Given that over a million species live on our planet, how much space will be needed to store all their genomes? How much space would be required for a smaller set, such as one genome per genus, and per family? Also, how much space would be needed when storing a genome for each taxonomic leaf node (which can be a species, subspecies, strain, etc.)?

Knowing the answers to these questions will help planning storage systems for future genome databases. It will help assessing suitability of data analysis tools for working with the large scale sequence data. Ultimately it will help us prepare for storing and effectively using the massive genome data of the future.

Method and Results

We first took the sizes of all 478,512 genomes available in GenomeSync, and propagated these sizes towards the root of the taxonomic tree, taking average at each node. In this way we essentially produced a simplified reconstruction of ancestoral genome sizes, using taxonomy as a phylogenetic tree and ignoring branch lengths.

Next we propagated these reconstructed genome sizes to all branches of the taxonomy still missing genomes. After this step, each taxonomic node had an average genome size associated with it, either real or hypothetical.

At this point we can sum the sizes for any selection of taxonomic nodes. We summed the sizes for all nodes having the rank of "species", to produce the estimate of total size of a dataset containing one genome per species. We did the same for the nodes with the ranks of "genus" and "family". We also summed the sizes for all leaf nodes (of various ranks).

We used the current overall compression ratio of 4.597 bp/byte (7,431 Gbp / 1,617 GB) to estimate the ultimate NAF-compressed size of all genomes.

Coverage:
One genome per ...
Number of genomes Ultimate genome
length (Tbp)
Ultimate NAF size (TB)
Family 9,804 7.73 1.68
Genus 103,138 92.59 20.14
Species 1,977,269 1,031.94 224.50
Leaf 2,205,746 1,060.77 230.77

In order to check the stability of the produced estimates, we reconstructed how the estimates changed over time during the last few years. To do that we used the assembly dates of currently available genomes. We started with the set of genomes already assembled on 2005-01-01, and computed the ultimate genome size estimates based on just those genomes. We then started to move forward, re-computing the estimates on each day when any new genomes were assembled.

The following chart shows how many genomes were assembled by each date (among current genome assemblies in GenomeSync), and used for the estimates above, for the same time scale.

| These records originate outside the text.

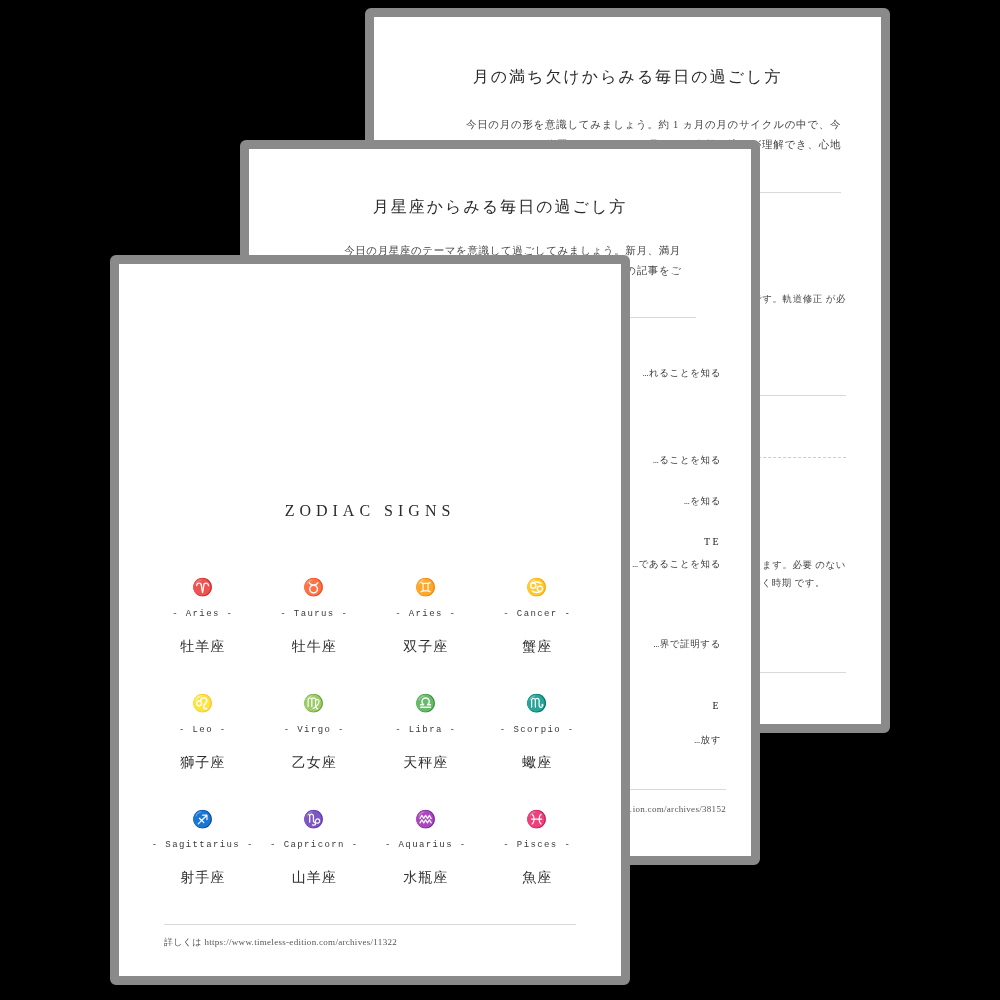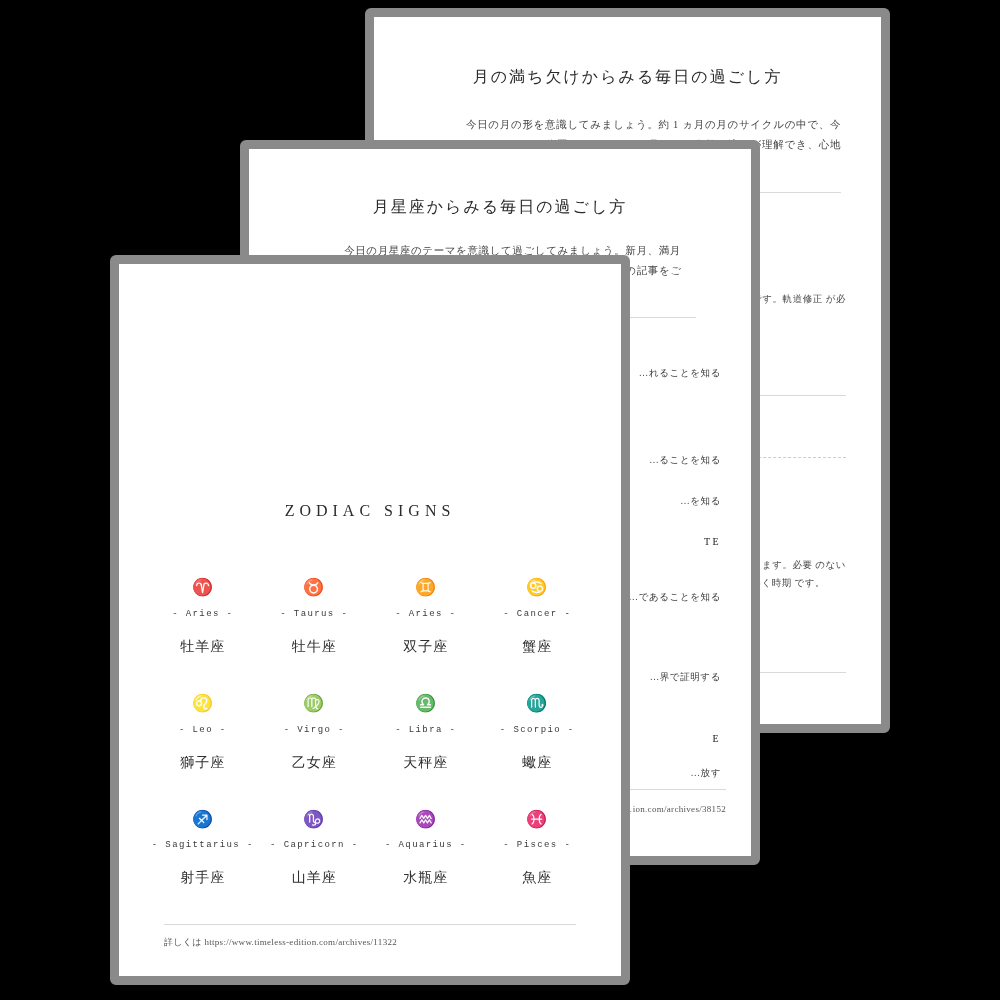--- a/index.html
+++ b/index.html
@@ -112,7 +112,7 @@
     font-size: 9.5px;
     color: #3a3a3a;
     letter-spacing: 0.6px;
-    font-family: Liberation Serif, serif;
+    font-family: Liberation Mono, monospace;
   }
   .sign-head {
     font-size: 10px;

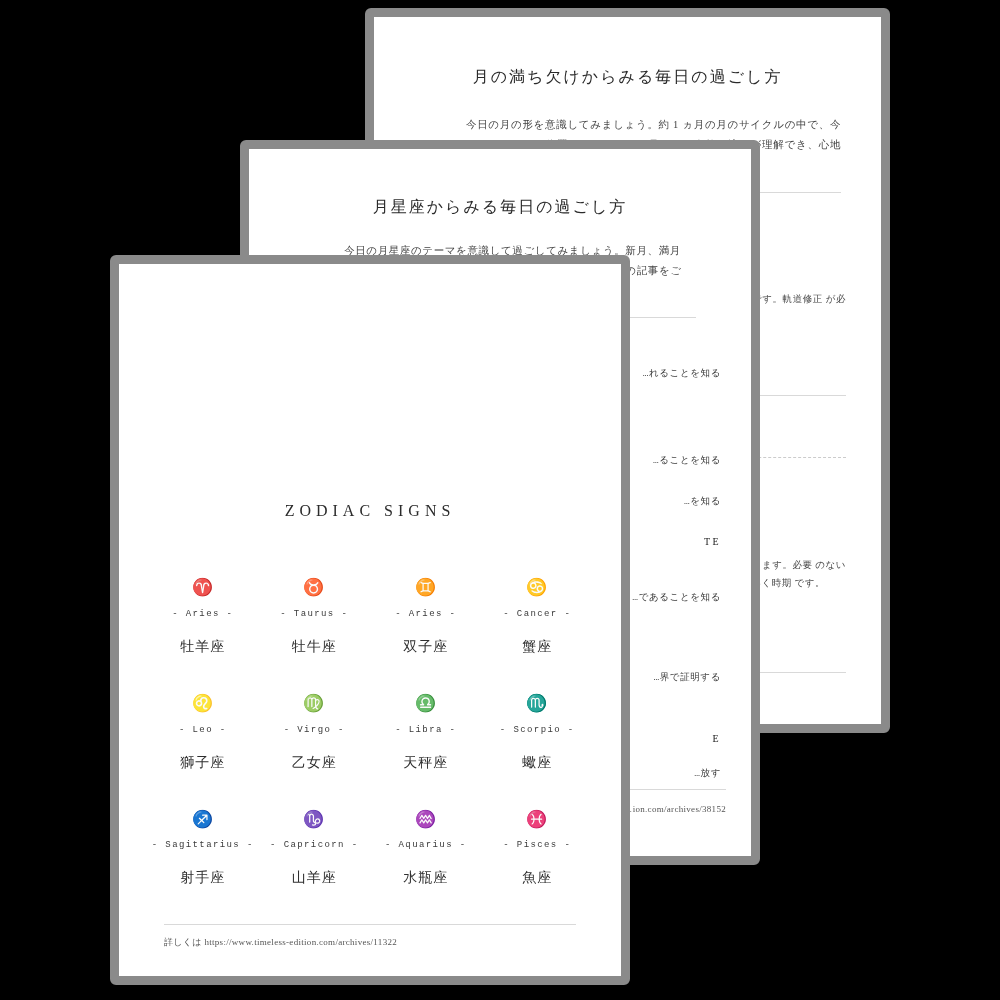--- a/index.html
+++ b/index.html
@@ -213,7 +213,7 @@
       <div class="sign-row" style="height:41px; text-align:right;margin-top:46px;">…ることを知る</div>
       <div class="sign-row" style="height:41px; text-align:right;">…を知る</div>
       <div class="sign-head" style="height:22px; text-align:right;">TE</div>
-      <div class="sign-row" style="height:42px; text-align:right;margin-top:33px;">…であることを知る</div>
+      <div class="sign-row" style="height:42px; text-align:right;">…であることを知る</div>
       <div class="sign-row" style="height:40px; text-align:right; padding-top:38px;">…界で証明する</div>
       <div class="sign-head" style="height:24px; text-align:right; padding-top:22px;">E</div>
       <div class="sign-row" style="height:30px; text-align:right; padding-top:10px;">…放す</div>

As we can see, despite the over 100 times increase in the number of genomes, the ultimate genome data size estimates don't change much, and the amplitude of fluctuations becomes smaller with time. This means that the estimates are not likely to change with additional genomes that will be sequenced in the future.

The estimate chart above is based on current day NCBI taxonomy information. However, NCBI taxonomy database is not fixed, but is continuously maintained, fixed, and expanded. The rate of its growth can be seen on this page: Taxonomy history charts at GenomeSync. There you can see that the number of species-rank nodes more than doubled over the last several years.

Clearly, if year 2015 taxonomy was used as a basis for calculation, the ultimate genome data size estimate would be much smaller than the one obtained using current taxonomy. Therefore, we also computed history of estimates based on both genomes and taxonomy information available at each point of time. This chart is based on all publicly available monthly dumps of NCBI taxonomy going back to 2014-08-01. The estimate is based on subsets of current day genomes (those assembled prior to each date on the chart), and not all current genome names exist in historical taxonomy dumps, therefore each estimate is based only on those genomes for taxa that are present in the next nearest taxonomic dump.

The next chart shows the number of genomes used for this calculation at each point of time, As well as the total number of genomes assembled by each date.

This chart shows, that only a small fraction of current genomes is missing in historical taxonomy dumps.

Discussion

The entire genomes of all known species will containt about 1,031.94 Tbp of nucleotide sequence, and will take about 224.50 TB when compressed in NAF format (based on currently available genomes and current taxonomy, as of 2022-05-24). Therefore, this data will fit on about 11.2 20 TB hard drives.

This estimate seems relatively stable with regard to additions of new genomes. However, taxonomy database still keeps growing, therefore, the estimate will continue to increase too. Normally we should expect taxonomy growth to slow down at some point, but it's not clear if we are close to that.